It was my mum’s birthday. I wanted to make a cake for everyone to celebrate her birthday. It had to be hassle-free and quick to whip up since I am desperately lacking in time to do a hundred and one things over the weekends nowadays.
I have this lovely peach cream cake recipe pinned in Pinterest for the longest time already (right at the bottom of my board on ‘Recipes to Try’). I love its fruity abundance using strawberries as the main ingredient for the cake (I’ve replaced this with peach instead). What came to my mind immediately was that I could also use red raspberries and blueberries to adorn the top of the cake to give it more colours and cheeriness.
The result was great. The dessert cake tasted refreshing without too much heaviness of the cream. The nutty base and toppings gave the cake a crunchy and buttery texture and taste to the cake that made it really unique and flavoursome. Be sure to make extra portions of this topping to keep in the fridge for the late-night snack cravings when they attack!
- Ground almond: 200g (2 cups)
- Sliced almond: 50g (1/2 cup)
- Brown sugar: 3/4 cup
- Butter: 170g (1 cup, melted)
- Egg white: 2 (or 3 small eggs)
- Fine sugar: 1/2 cup
- Whipping cream: 280g
- Lemon juice: 2 tbsp
- Peach: 300g (2 cups, diced)
- Raspberry: 100g
- Blueberry: 100g
- Preheat oven at 170 degrees Celsius.
- Mix together ground almond, sliced almond, brown sugar and butter. Spread out in a baking pan.
- Bake 20 min, stirring once at the 10min mark.
- Set aside to cool before pressing 2/3 of this mixture into a ring pan to form the cake base.
- Beat egg whites and sugar till stiff.
- Separately beat whipping cream till soft peaks form.
- Fold cream, lemon juice and peach into whisked egg white. Do not overwork.
- Pour cream mixture onto baked crust and spread evenly. Leave to freeze overnight.
- Garnish with remaining 1/3 baked crust, raspberries and blueberries.
- This recipe was kindly adapted from She Wears Many Hats’ ‘Frozen Strawberry Squares‘.
- I have substituted the strawberries with peach, as well as added raspberries and blueberries to the recipe as a topping. This is probably one of the best ways to inject colour and happiness into the celebration of my mum’s 61st big birthday.
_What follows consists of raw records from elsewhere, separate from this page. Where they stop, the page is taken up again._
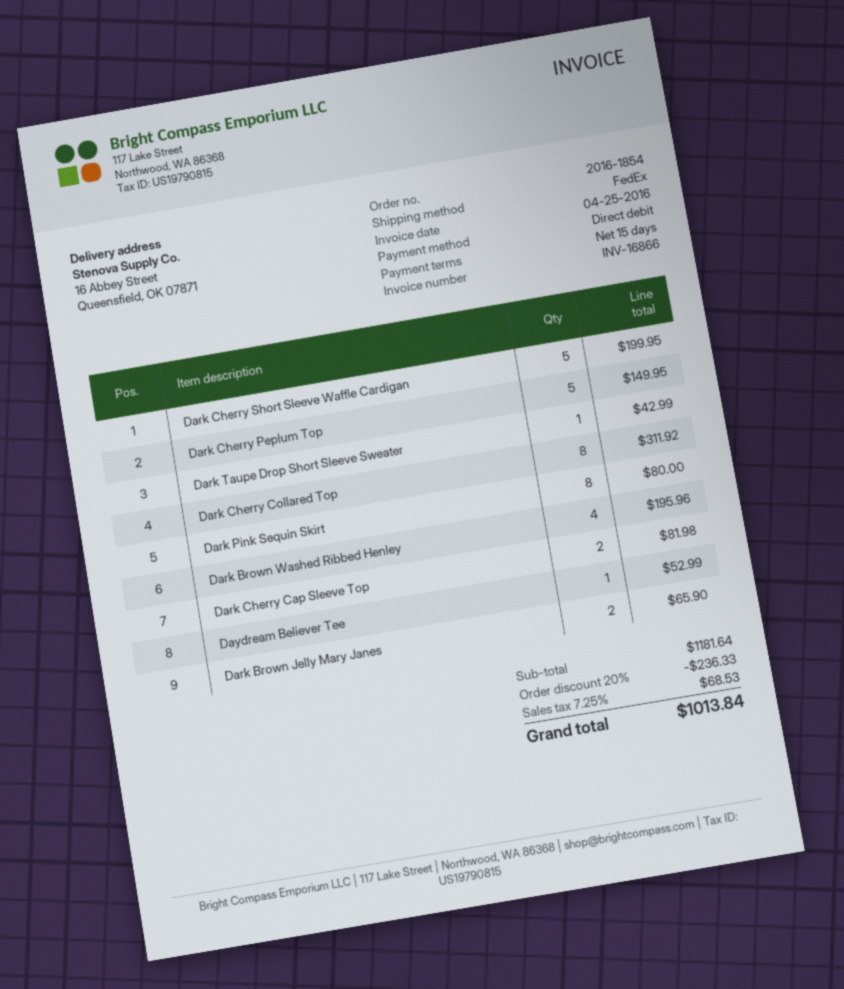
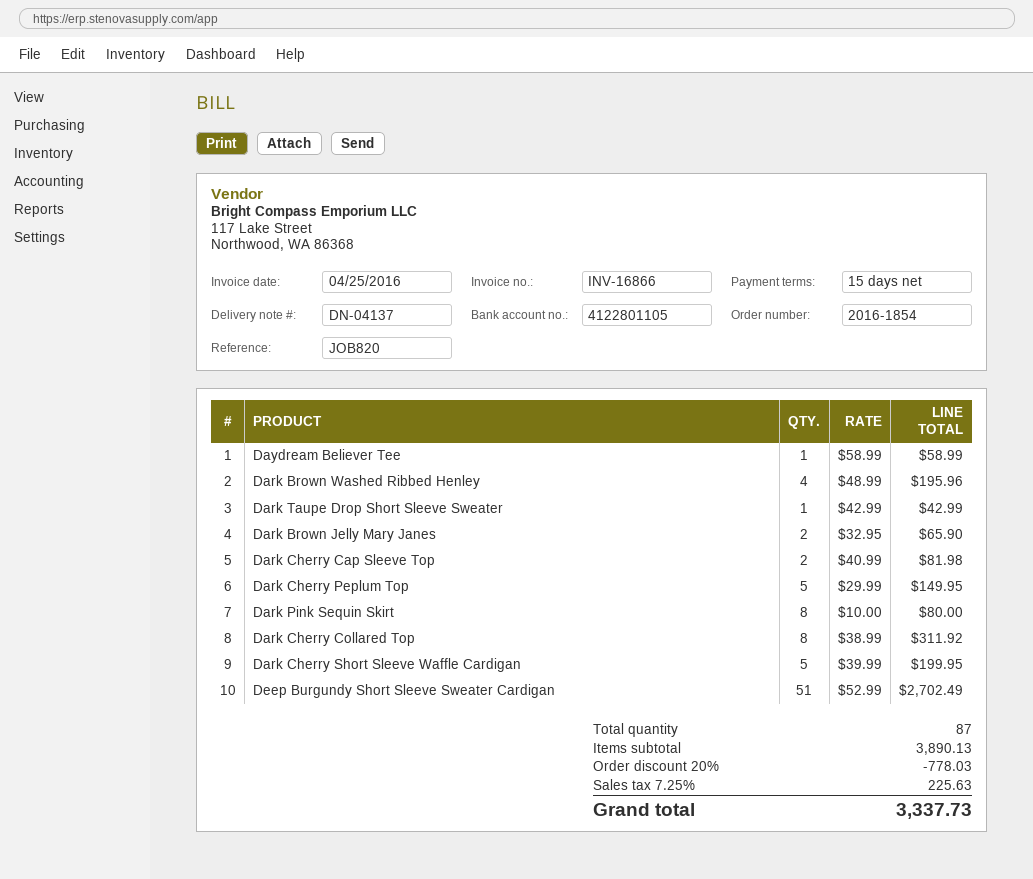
Daydream Believer Tee: 1 for 52.99 -> 1 for 58.99
Deep Burgundy Short Sleeve Sweater Cardigan: none -> 51 for 2702.49
subtotal: 1181.64 -> 3890.13
discount: 20% = 236.33 -> 20% = 778.03
tax: 7.25% = 68.53 -> 7.25% = 225.63
total: 1013.84 -> 3337.73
- Remove the cake from the freezer to chill in the fridge compartment for about half an hour before serving. Top the cake with the fruits just before the cake is ready to be served and after it is removed from the freezer. I froze them all in the freezer the first time round and I must say, the fruits were a little too hard and icy for my liking. It was a brain-freeze!